# Video-level Anomaly Detection on UCF-Crime Dataset

This notebook outlines a weakly-supervised anomaly detection method designed for video-level anomaly detection tasks. To evaluate the effectiveness of this approach, we utilize the benchmark UCF-Crime dataset, a widely recognized dataset that has been extensively employed in various prior research studies.

The notebook is structured as follows:

* [Environment Setup and Imports](#chapter1)
* [Global variables and argument parsing](#chapter2)
* [UCF-Crime Dataset](#chapter3)
    * [Train Data Loading](#section_3_1)
    * [Test Data Loading](#section_3_2)
* [Weakly Supervised Video Anomaly Detection Methods](#chapter3)
    * [Model Architecture](#section_3_1)
    * [Model Configuration](#section_3_1)
        * [Model Instantiation](#sub_section_3_1_1)
        * [Optimizer](#sub_section_3_1_2)
        * [Learning Rate Scheduler ](#sub_section_3_1_1)
        * [Criterion](#sub_section_3_1_2)
    * [Model Training ](#section_3_1)
    * [Model Evaluation](#section_3_1)
   
   

# 1. Environment Setup and Imports
In this initial step, we commence by importing the required packages for our experiments. 

In [42]:
import os
import torch
from torch.utils.data import DataLoader
from numpy import argmax
from sklearn import metrics
import matplotlib.pyplot as plt
import argparse
from learner import Learner
from loss import *
from dataset import *

# 2. Global variables and argument parsing

In [43]:
# Declare best_auc (area under curve) as a global variable
best_auc = 0

In this notebook, we utilize the `argparse` library to interpret command-line arguments for configuring the PyTorch MIL (Multiple Instance Learning) training process. Command-line arguments serve as a means to fine-tune various parameters without the necessity of direct code modifications.

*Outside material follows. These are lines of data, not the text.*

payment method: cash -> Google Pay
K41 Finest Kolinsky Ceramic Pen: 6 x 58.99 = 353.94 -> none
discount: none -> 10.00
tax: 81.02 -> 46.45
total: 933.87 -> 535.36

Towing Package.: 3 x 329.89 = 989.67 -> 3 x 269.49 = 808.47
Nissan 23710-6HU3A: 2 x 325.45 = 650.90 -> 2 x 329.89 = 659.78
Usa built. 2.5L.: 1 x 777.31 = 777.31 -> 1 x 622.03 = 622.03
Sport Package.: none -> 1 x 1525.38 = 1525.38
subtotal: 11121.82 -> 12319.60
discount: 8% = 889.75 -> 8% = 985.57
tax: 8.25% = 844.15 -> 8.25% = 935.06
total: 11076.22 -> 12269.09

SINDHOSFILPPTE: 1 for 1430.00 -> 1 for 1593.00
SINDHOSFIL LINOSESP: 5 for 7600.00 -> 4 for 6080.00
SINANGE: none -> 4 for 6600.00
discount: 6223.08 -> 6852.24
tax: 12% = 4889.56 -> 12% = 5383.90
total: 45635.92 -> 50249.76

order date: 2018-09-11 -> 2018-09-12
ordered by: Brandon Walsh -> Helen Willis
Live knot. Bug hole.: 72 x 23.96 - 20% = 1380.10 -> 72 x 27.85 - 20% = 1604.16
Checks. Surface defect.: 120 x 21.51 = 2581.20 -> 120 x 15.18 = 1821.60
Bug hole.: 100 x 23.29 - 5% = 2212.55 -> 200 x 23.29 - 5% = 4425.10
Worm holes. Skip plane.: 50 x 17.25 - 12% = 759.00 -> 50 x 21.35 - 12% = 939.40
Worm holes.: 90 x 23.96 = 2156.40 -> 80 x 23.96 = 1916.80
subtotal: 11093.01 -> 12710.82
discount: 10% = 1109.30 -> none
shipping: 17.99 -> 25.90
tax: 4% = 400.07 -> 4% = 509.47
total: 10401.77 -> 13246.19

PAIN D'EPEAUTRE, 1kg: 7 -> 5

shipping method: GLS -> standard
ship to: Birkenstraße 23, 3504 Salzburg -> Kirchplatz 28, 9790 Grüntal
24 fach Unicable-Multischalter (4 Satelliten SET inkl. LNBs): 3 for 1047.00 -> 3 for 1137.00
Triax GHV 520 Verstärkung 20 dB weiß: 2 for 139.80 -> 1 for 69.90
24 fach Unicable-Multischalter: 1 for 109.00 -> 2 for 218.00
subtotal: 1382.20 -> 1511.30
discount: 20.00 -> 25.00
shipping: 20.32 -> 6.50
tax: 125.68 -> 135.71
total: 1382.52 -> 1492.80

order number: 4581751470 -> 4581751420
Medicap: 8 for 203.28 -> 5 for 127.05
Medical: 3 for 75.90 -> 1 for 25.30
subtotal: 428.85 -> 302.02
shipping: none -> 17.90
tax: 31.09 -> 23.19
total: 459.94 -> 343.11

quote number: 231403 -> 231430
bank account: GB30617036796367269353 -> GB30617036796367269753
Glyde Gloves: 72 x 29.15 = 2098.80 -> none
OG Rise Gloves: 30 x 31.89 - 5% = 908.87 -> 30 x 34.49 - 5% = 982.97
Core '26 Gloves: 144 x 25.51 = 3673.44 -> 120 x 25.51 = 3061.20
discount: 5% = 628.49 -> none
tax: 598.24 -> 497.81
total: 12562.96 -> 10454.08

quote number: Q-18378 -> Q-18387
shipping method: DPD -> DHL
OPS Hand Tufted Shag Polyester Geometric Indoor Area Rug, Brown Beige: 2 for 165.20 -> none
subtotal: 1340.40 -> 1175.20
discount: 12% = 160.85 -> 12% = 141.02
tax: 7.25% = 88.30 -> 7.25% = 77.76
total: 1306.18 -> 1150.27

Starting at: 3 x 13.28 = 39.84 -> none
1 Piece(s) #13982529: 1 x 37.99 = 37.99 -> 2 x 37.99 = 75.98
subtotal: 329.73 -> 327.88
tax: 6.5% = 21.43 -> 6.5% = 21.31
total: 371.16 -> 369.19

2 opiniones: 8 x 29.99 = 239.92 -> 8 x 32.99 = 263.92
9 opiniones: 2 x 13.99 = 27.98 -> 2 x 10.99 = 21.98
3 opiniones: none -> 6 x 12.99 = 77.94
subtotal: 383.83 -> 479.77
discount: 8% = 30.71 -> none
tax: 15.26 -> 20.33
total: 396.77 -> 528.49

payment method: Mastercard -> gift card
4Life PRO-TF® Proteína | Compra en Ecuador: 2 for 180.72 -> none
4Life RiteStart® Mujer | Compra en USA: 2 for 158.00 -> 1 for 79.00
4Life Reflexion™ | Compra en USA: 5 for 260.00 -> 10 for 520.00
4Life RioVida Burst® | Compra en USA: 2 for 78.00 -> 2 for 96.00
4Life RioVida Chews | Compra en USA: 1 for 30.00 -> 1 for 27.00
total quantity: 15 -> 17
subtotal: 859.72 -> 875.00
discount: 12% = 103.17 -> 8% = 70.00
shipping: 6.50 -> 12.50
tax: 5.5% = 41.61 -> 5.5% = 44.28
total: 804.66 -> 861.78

Below, you'll find a list of the available arguments along with their default values:

--lr: Learning rate (default: 0.001) 

--w: Weight decay (default: 0.0010000000474974513)

--modality: Modality (default: 'TWO')

--input_dim: Input dimension (default: 2048)

--drop: Dropout rate (default: 0.6)

These arguments offer the flexibility to be tailored to your specific requirements when executing the script. For instance, should you wish to adjust the learning rate, you can do so by specifying --lr 0.01. Similarly, you can modify the input dimension with --input_dim 4096.

Regarding the modality argument, it pertains to the type of extracted features you intend to employ for model training. It is initially set to 'TWO,' signifying the concatenation of RGB and Flow features for training. If you opt to switch the modality to 'RGB' or 'FLOW,' which correspond to using only RGB or Flow features, respectively, you should also adjust the input_dim to 1024. This adjustment is necessary because we utilize a two-stream I3D network as a feature extractor, resulting in two 1024-dimensional tensors—one for RGB and one for Flow features. Setting input_dim to 2048 aligns with the 'TWO' modality, whereas switching to 'RGB' or 'FLOW' necessitates an input_dim of 1024 to properly account for the selected feature set's dimensions. This exploration allows you to assess the impact of your chosen features on the anomaly detection model's performance.

In [44]:
parser = argparse.ArgumentParser(description='PyTorch MIL Training')
parser.add_argument('--lr', default=0.001, type=float, help='learning rate')
parser.add_argument('--w', default=0.0010000000474974513, type=float, help='weight_decay')
parser.add_argument('--modality', default='TWO', type=str, help='modality')
parser.add_argument('--input_dim', default=2048, type=int, help='input_dim')
parser.add_argument('--drop', default=0.6, type=float, help='dropout_rate')
args, unknown = parser.parse_known_args()

# 3. UCF-Crime Dataset


One of the most famouse large-scale dataset video anomaly detection dataset with video-level labels is [UCF-crime](https://www.crcv.ucf.edu/projects/real-world/) dataset that contains 1,900 untrimmed real-world outdoor and indoor surveillance videos. The total length of the videos is 128 hours, which contains 13 classes of anomalous events including: 1. Abuse, 2. Arrest, 3. Arson, 4. Assault, 5. Burglary, 6. Explosion, 7. Fighting, 8. Road Accident, 9. Robbery, 10. Shooting, 11. Stealing, 12. Shoplifting, 13. Vandalism.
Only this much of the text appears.